▶ _Task goal_
Take the data below. Output it exactly from its first line through the line containing "[58,387,112,399] invited ->".

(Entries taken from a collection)
####################
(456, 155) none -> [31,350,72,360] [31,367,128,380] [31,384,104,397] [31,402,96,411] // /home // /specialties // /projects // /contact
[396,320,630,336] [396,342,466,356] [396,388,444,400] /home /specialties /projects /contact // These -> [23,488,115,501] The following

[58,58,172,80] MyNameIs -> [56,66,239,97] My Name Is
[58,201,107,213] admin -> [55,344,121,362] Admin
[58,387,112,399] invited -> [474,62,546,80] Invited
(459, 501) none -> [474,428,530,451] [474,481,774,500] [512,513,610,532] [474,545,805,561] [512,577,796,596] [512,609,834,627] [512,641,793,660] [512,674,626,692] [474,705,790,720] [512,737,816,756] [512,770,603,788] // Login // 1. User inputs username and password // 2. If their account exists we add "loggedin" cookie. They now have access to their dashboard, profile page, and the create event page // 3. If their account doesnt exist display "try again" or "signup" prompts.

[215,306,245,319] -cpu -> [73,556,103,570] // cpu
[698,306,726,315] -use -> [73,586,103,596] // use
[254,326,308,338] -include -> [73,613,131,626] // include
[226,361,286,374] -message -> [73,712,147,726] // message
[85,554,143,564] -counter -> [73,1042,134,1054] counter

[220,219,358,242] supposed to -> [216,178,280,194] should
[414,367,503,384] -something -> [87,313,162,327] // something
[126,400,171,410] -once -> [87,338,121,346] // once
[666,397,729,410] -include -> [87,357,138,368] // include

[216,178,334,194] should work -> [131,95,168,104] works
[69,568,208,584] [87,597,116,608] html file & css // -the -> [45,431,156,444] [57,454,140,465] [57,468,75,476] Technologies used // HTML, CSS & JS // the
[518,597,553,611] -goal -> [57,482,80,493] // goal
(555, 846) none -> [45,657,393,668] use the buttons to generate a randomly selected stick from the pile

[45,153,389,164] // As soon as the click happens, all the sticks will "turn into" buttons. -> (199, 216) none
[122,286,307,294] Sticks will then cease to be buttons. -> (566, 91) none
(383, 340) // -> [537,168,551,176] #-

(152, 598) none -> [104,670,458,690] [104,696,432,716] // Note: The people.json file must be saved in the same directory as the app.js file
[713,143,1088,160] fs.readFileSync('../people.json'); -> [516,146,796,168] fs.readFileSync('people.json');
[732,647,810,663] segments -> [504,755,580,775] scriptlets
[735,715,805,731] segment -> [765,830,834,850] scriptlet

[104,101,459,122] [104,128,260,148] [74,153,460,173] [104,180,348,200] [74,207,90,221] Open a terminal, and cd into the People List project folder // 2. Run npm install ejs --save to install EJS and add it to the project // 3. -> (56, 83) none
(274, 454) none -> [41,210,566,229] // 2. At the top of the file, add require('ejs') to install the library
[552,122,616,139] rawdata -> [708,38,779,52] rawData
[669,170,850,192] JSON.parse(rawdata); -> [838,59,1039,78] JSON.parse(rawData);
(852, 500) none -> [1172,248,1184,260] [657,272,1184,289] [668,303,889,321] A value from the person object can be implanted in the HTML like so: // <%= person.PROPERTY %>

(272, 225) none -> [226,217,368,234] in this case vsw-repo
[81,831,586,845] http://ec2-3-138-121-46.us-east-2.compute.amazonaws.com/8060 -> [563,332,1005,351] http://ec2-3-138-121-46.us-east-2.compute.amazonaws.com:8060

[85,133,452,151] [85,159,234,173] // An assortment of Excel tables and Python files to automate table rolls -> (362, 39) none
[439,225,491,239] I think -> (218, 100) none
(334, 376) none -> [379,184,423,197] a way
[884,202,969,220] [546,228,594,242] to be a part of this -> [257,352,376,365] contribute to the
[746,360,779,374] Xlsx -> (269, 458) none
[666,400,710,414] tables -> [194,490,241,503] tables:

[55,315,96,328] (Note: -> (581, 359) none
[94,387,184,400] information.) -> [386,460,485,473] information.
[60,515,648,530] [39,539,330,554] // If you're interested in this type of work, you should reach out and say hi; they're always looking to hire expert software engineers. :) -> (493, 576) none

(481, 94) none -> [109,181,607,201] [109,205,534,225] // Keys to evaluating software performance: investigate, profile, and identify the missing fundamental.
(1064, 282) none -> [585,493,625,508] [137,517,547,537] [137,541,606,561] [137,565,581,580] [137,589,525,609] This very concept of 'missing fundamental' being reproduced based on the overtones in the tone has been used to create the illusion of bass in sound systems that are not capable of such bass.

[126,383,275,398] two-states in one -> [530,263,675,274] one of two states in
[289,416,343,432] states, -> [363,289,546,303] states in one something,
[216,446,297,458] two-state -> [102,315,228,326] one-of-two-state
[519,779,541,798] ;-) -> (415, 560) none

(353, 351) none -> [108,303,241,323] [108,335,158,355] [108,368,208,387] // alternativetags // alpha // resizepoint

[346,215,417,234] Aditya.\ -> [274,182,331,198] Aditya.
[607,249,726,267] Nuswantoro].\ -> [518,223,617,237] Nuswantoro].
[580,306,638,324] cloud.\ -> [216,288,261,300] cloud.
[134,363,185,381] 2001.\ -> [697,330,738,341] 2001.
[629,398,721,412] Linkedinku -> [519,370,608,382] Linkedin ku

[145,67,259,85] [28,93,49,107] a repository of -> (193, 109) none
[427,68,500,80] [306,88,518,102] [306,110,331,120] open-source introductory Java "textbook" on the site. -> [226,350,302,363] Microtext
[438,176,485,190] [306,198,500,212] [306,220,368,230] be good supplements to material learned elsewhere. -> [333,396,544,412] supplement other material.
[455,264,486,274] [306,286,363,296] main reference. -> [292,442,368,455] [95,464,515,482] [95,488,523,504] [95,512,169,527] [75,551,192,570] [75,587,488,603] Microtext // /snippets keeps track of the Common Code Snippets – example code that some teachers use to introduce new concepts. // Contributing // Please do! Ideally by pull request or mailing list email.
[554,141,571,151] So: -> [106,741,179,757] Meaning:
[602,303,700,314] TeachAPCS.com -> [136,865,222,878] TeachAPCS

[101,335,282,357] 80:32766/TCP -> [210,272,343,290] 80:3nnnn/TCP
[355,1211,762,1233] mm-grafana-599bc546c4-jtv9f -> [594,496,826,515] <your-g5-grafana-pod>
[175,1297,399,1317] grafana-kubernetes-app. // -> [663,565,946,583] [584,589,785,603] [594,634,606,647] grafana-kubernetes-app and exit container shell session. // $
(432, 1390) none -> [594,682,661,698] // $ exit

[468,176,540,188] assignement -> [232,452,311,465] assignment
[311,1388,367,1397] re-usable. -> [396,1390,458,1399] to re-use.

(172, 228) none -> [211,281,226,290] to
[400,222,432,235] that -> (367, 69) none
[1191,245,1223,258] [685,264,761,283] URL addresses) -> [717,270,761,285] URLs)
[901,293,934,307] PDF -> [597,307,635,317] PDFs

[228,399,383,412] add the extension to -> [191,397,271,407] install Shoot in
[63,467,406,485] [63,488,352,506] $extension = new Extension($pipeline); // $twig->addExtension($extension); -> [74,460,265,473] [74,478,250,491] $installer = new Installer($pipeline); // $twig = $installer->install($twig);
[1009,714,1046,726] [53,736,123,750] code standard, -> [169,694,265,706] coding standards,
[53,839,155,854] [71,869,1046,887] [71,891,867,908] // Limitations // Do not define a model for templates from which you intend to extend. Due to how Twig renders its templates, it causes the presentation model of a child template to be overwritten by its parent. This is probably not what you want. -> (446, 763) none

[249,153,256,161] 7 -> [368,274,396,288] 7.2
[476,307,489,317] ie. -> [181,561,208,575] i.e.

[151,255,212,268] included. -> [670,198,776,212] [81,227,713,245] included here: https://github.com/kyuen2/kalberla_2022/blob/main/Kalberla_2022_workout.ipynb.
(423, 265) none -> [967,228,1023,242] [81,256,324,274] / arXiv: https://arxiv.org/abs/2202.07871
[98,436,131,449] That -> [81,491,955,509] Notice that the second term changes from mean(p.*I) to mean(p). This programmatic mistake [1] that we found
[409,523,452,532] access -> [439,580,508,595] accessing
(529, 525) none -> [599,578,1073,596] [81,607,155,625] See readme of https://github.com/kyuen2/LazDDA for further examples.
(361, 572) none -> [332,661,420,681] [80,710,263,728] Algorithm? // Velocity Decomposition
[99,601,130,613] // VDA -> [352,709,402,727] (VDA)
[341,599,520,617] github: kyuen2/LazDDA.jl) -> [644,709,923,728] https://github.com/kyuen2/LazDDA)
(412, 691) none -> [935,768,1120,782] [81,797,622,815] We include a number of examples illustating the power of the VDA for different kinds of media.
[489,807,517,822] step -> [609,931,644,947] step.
####################
▶ _Reply to the task_
(456, 155) none -> [31,350,72,360] [31,367,128,380] [31,384,104,397] [31,402,96,411] // /home // /specialties // /projects // /contact
[396,320,630,336] [396,342,466,356] [396,388,444,400] /home /specialties /projects /contact // These -> [23,488,115,501] The following

[58,58,172,80] MyNameIs -> [56,66,239,97] My Name Is
[58,201,107,213] admin -> [55,344,121,362] Admin
[58,387,112,399] invited -> [474,62,546,80] Invited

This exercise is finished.